Fluid provides features based on datasets, as shown in the following figure.

ai-1
  • Native support for dataset abstraction. This feature provides fundamental support for data-intensive applications. It enables efficient data access and improves the cost-effectiveness of data management in multiple aspects.
  • Data warm-up and acceleration in the cloud. Fluid uses the distributed caching services of Alluxio and JindoFS to provide data warm-up and acceleration in the cloud. This also ensures the observability, portability, and automatic horizontal scalability of cached data.
  • Coordinative orchestration of applications and data. When you schedule applications and data in the cloud, you can use this feature to coordinate the orchestration of applications and data based on their characteristics and locations. This improves the efficiency of orchestration.
  • Management of multiple namespaces. This feature allows you to create and manage datasets in multiple namespaces.
  • Management of heterogeneous data sources. This feature allows you to access bottom-layer data from multiple storage types at a time and in a unified manner, such as Object Storage Service (OSS), Hadoop Distributed File System (HDFS), and Ceph. This applies in hybrid cloud scenarios.

Concepts

  • Dataset: a set of logically related data that is used by computing engines. For example, Apache Spark uses datasets in big data scenarios and TensorFlow uses datasets in AI scenarios. Datasets enable intelligent applications and help produce the core values in various industries. Dataset management involves multiple aspects, including security, versions, and data acceleration.
  • Runtime: the execution engine that implements security, version management, and data acceleration for datasets. Runtime also defines a series of lifecycle interfaces. These interfaces are used to manage and accelerate datasets.
  • JindoRuntime: the execution engine of JindoFS developed by the Alibaba Cloud Elastic MapReduce (EMR) team. JindoRuntime is based on C++ and provides dataset management and caching.
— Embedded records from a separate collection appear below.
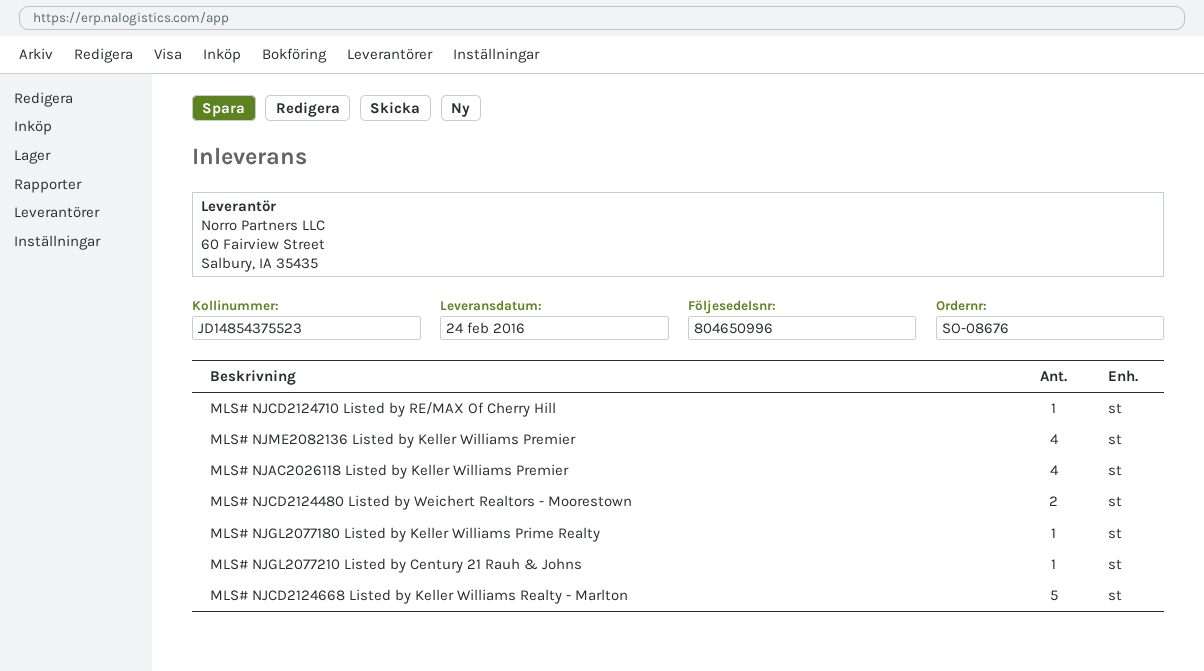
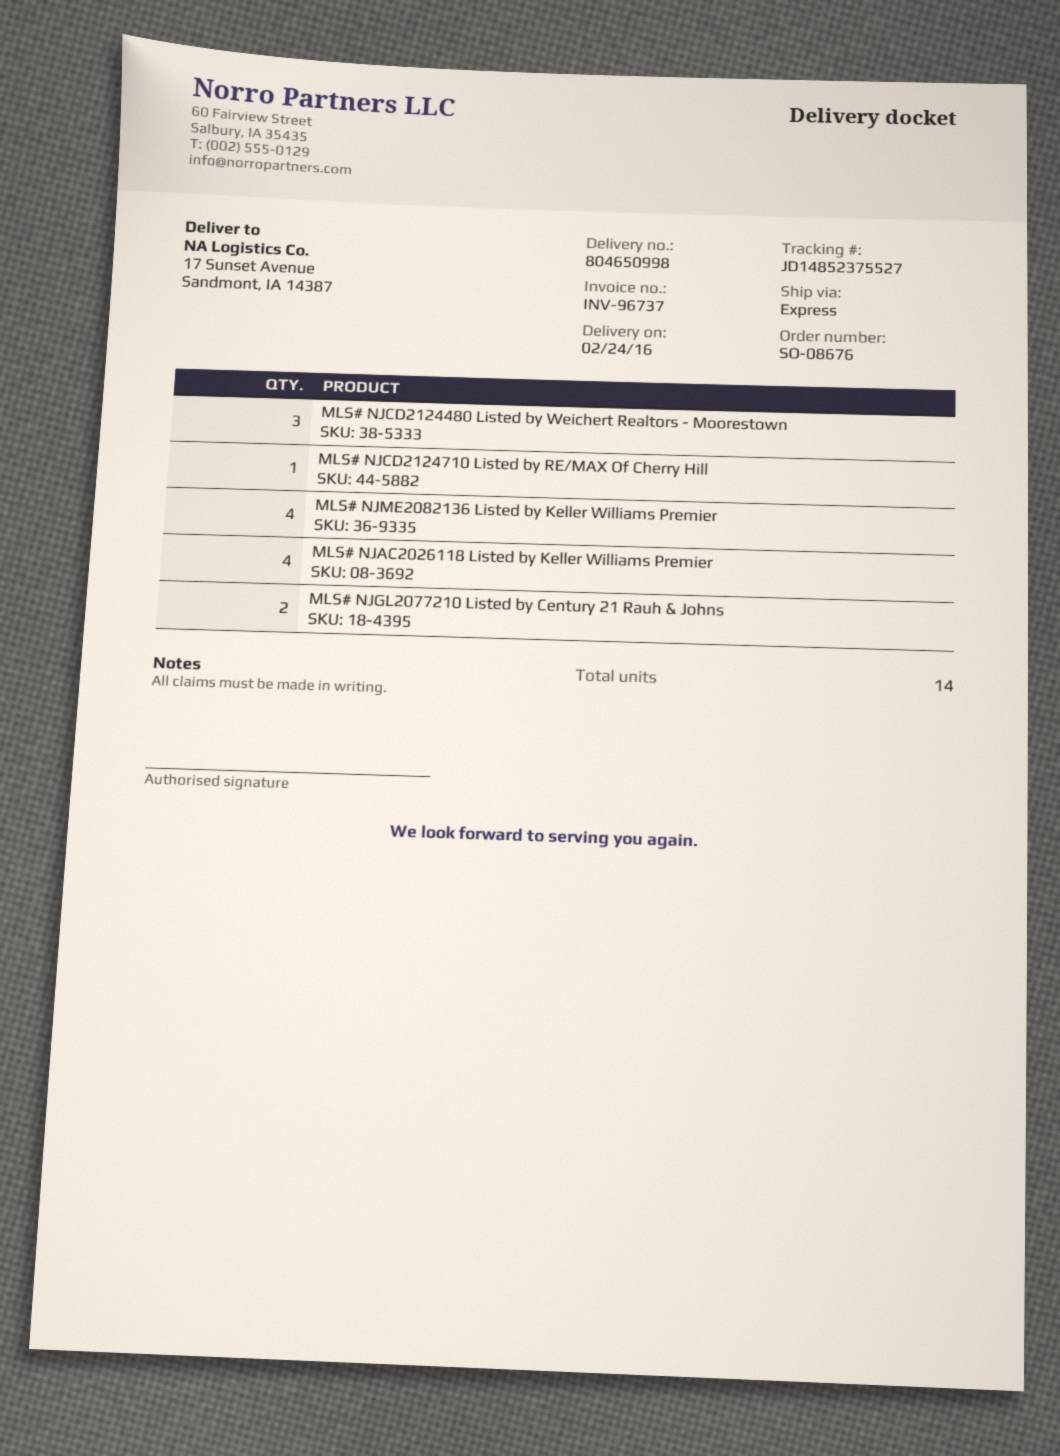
delivery note number: 804650996 -> 804650998
tracking number: JD14854375523 -> JD14852375527
MLS# NJCD2124480 Listed by Weichert Realtors - Moorestown: 2 -> 3
MLS# NJGL2077180 Listed by Keller Williams Prime Realty: 1 -> none
MLS# NJGL2077210 Listed by Century 21 Rauh & Johns: 1 -> 2
MLS# NJCD2124668 Listed by Keller Williams Realty - Marlton: 5 -> none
JindoRuntime also supports Object Storage Service (OSS). Alibaba Cloud provides cloud service-level support for JindoFS. Fluid enables the observability, scalability, and portability of datasets by managing and scheduling JindoRuntime. For more information, see Use JindoFS to accelerate access to OSS and Use JindoFS to accelerate ResNet-50 model training.
  • AlluxioRuntime: the execution engine of open source Alluxio. AlluxioRuntime provides dataset management and caching. AlluxioRuntime supports persistent volume claims (PVCs), Ceph, and Cloud Parallel File System (CPFS) acceleration. Therefore, you can use AlluxioRuntime in hybrid cloud scenarios. Alluxio is an open source project. Alibaba Cloud will optimize the stability and performance of data caching based on the releases of Alluxio. However, the optimization may have some delays. Fluid enables the observability, scalability, and portability of datasets by managing and scheduling AlluxioRuntime. For more information, see Fluid Documentation.
Feature Alluxio Jindo
Bottom-layer storage PVC, Ceph, HDFS, CPFS, Network File System (NFS), and OSS OSS
Supported by Open source projects Alibaba Cloud services
Language Java C++
Support for Prometheus Yes No